Sunday, June 07, 2009

At the Edge

Nursing school letters should arrive sometime next week and I wanted to write this before I received mine; just to document my feeling regardless of whether I am accepted or not.
It feels like I am at the edge of something huge. It is exhilarating and terrifying at the same time that something as simple as a letter in the mail has the power to change the course of my life.
Part of me wants this more than anything. I want to walk with a purpose and the knowledge that can help save some one's life. I want to sign my name followed by RN. I want to have a degree that is VALUABLE and in demand and that I can take anywhere and get a job.
But there is another part too. A tiny voice in the back of my mind that keeps whispering, "Do you really think you can handle this?" And the truth is that I just don't know if I can.
How pathetic is that? That I haven't even started yet and I already sound like I am ready to take myself out of the game just because I am scared.

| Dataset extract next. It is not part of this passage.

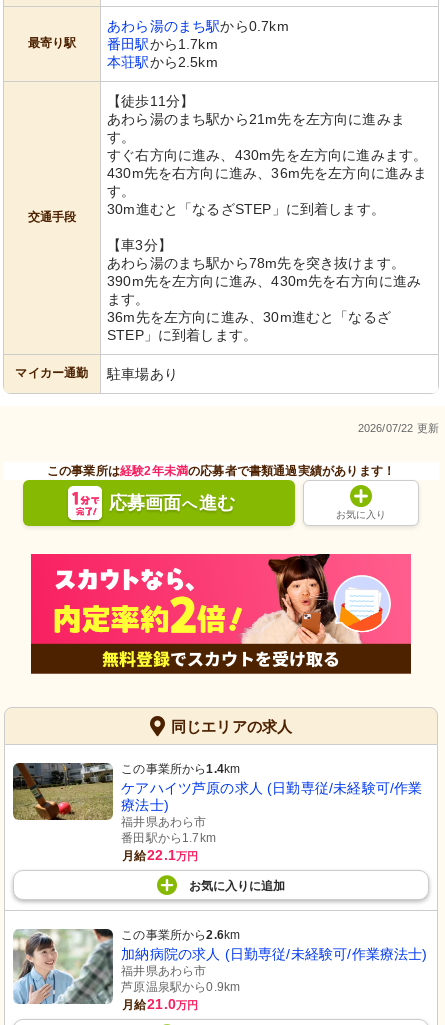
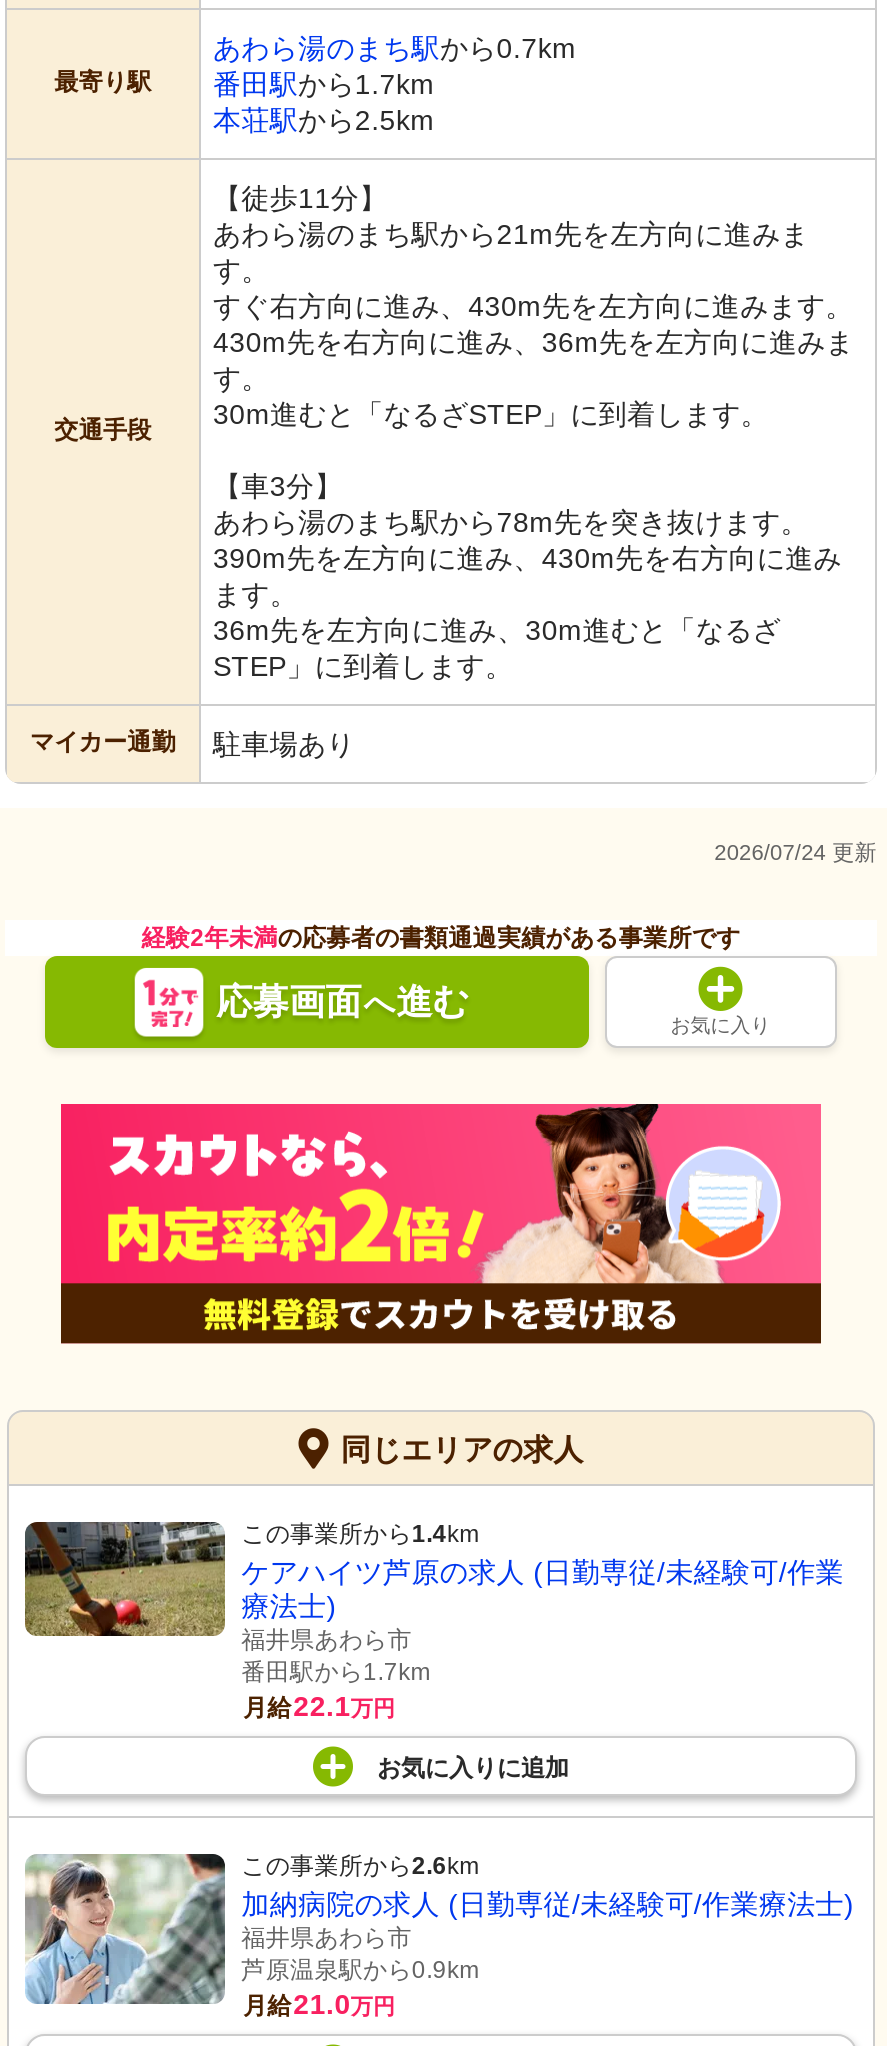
- 2026/07/22 更新
+ 2026/07/24 更新

- この事業所は経験2年未満の応募者で書類通過実績があります！
+ 経験2年未満の応募者の書類通過実績がある事業所です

I have busted my ass for the past two years on the prereqs for this. I have dealt with the hurricanes and mom's abusive boyfriend and I have still end up with a 3.89 GPA and three semesters on the Dean's list, and yet I feel completely unprepared for what the future has in store for me.

4 comments:

Mikhail said...

I know how thats going, although I'm nowhere near at the level that you're going. I'm doing an internship right now that is somewhat outlining part of the job I'd like to have in future. In a year its reality no longer just a tryout.

Jordan said...

Ah you'll be fine. Even though in reality I don't know you from Adam, I have faith in you. And I don't even have faith in myself, so that is saying something. Good luck firefly.

Firefly said...

Jordan,
I was thinking of something clever to say back to you (most likely about how much cooler I am than that lame fucker Adam) when I realized that you probably know me better than most of the people I know in "real life". How messed up is that?
But thanks for the vote of confidence. :)

Jordan said...

Excuse me firefly, but Adam was in the bible. Now, I've never read the bible because I'm a catholic and we don't have to, but I'm prety sure he didn't even have to go to nursing school, so there. Also that other thing is kind of messed up, you need to open up.